A Rollout is checkpointable because three snapshot layers compose — container (Sandbox) ⊃ environment-state (Environment) ⊃ agent-session — but composing them correctly is a real consistency problem (see "The hard part"). The one store that deliberately does **not** roll back with a `Branch` is the continual-learning learner store (capability 5).

## The four planes

**Sandbox — where it runs.** Compute substrate. Built-in: `Local` (raw Linux) + `Docker`. Optional: `Daytona`, `Modal`, `Firecracker`, K8s. BYO via the `Sandbox` protocol. Hardening (`lockdown`) is a capability flag. Framework-guaranteed readiness gate + teardown. An environment is declared once and runs on any provider.

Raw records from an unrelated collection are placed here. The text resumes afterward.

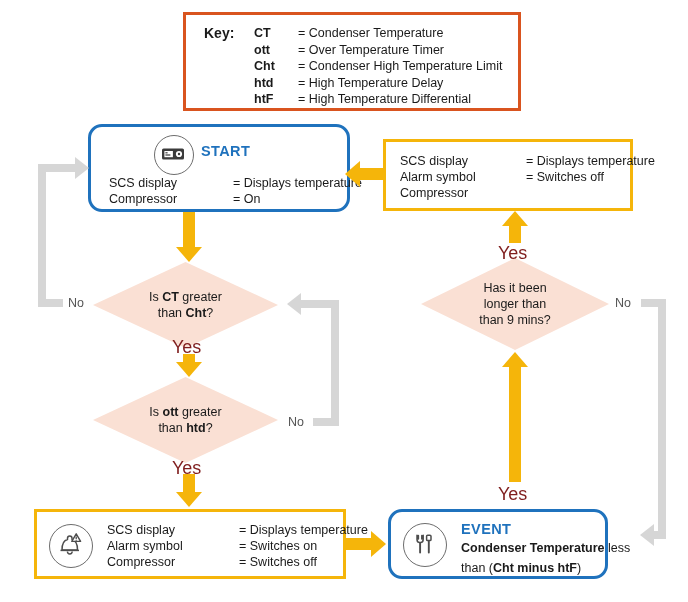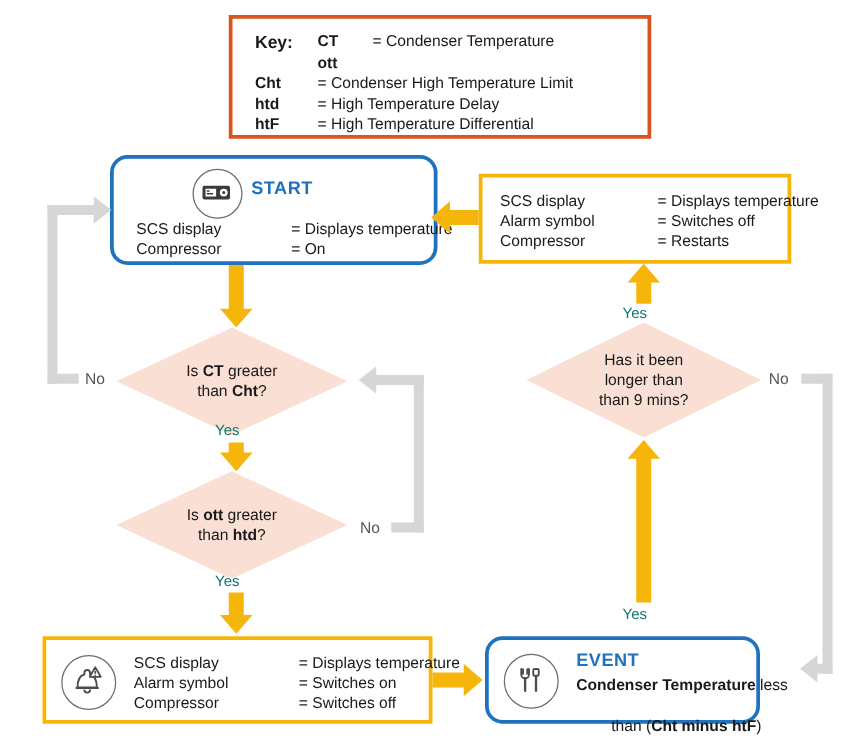"= Over Temperature Timer" div.key-def { html: none -> <div><span>=</span> <span>Over Temperature Timer</span></div> }
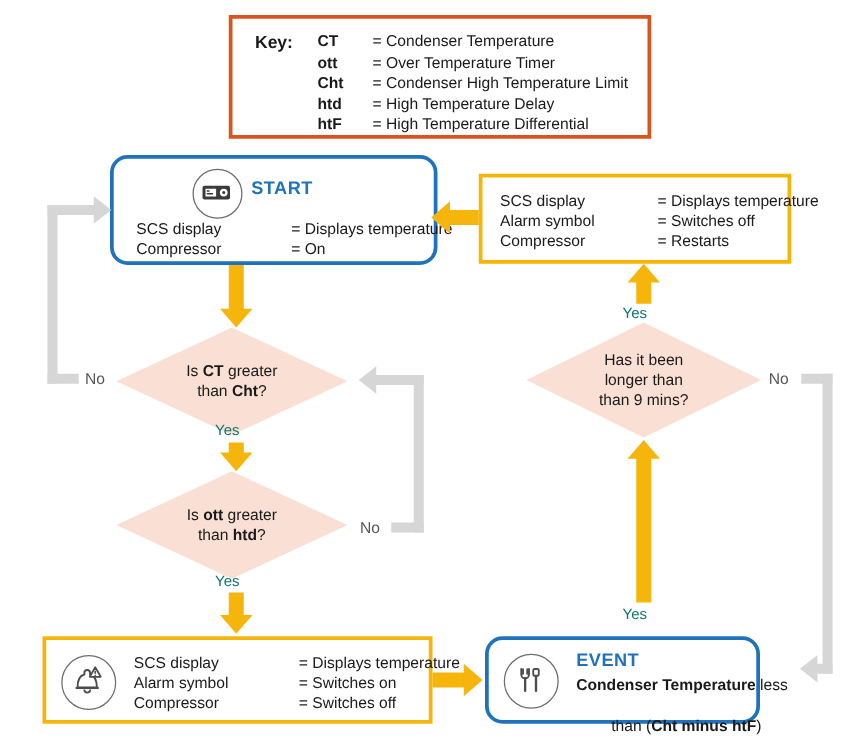"= Restarts" div.val { html: <div>= Restarts</div> -> none }
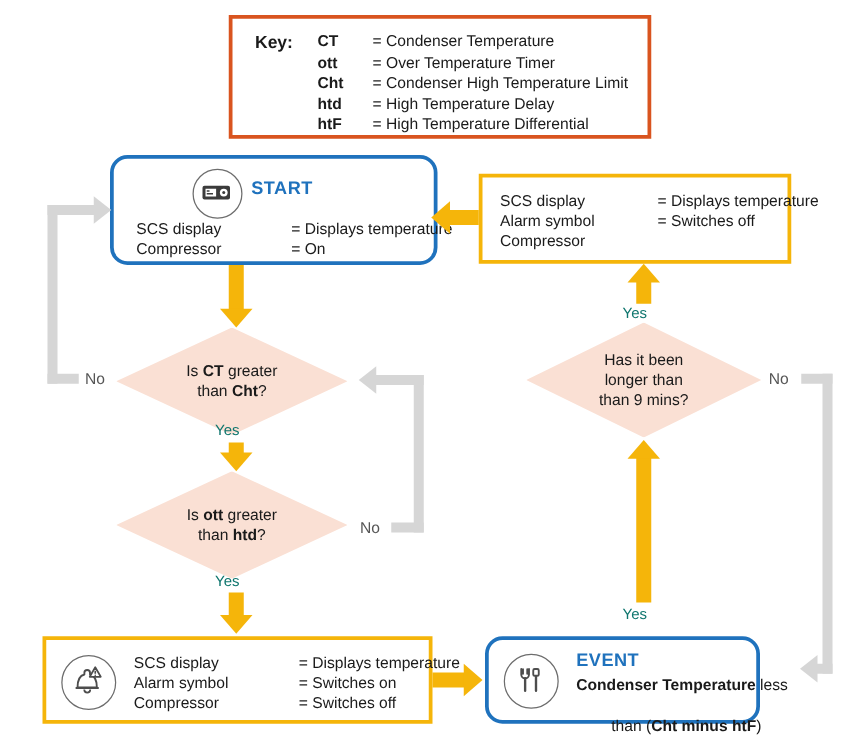"Yes" .lbl-yes { color: #0f766e -> #7f1d1d; font-size: 12px -> 18px }
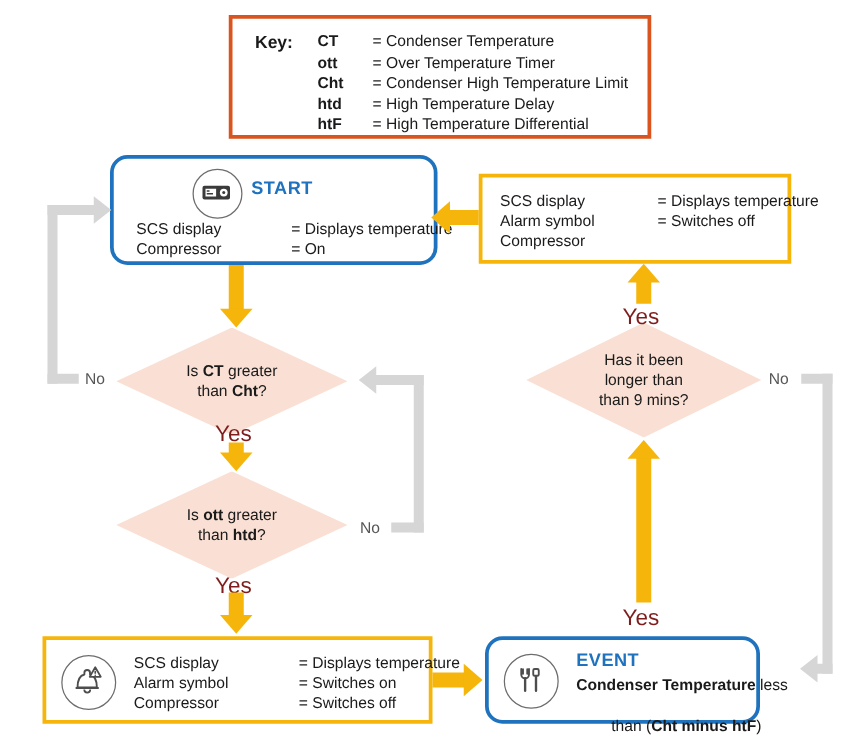"than (Cht minus htF)" div.evt-line { margin-left: 28px -> none; top: 61px -> 48px }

**Agent — who acts.** The agent under test (eval) or the policy under training — Han's harness, "not intelligent." Protocol: **ACP** (the official `agent-client-protocol`). BYO via `--agent-import-path`. The registry stores agent *declarations* as data, not install code in the kernel. A trainer-served policy endpoint (OpenAI-compatible, hot-swappable) is one agent provider type. The plane's real surface is the `Session` (below) — not just `connect`.

### Skill loading

BenchFlow treats mounted skills as agent-native memory, not prompt text. Skills
are controlled by one run mode: `no-skill`, `with-skill`, or `self-gen`.
`no-skill` hides any task-local `environment/skills` from the agent and strips
that directory from copied build contexts. `with-skill` mounts the task's
`environment/skills` directory through the selected agent's native skill paths.
`self-gen` gives the creator scene only `skill-creator`; the solver scene sees
only the generated skills root, never task-bundled skills. Advanced callers can
provide a custom `--skills-dir` only in `with-skill` mode.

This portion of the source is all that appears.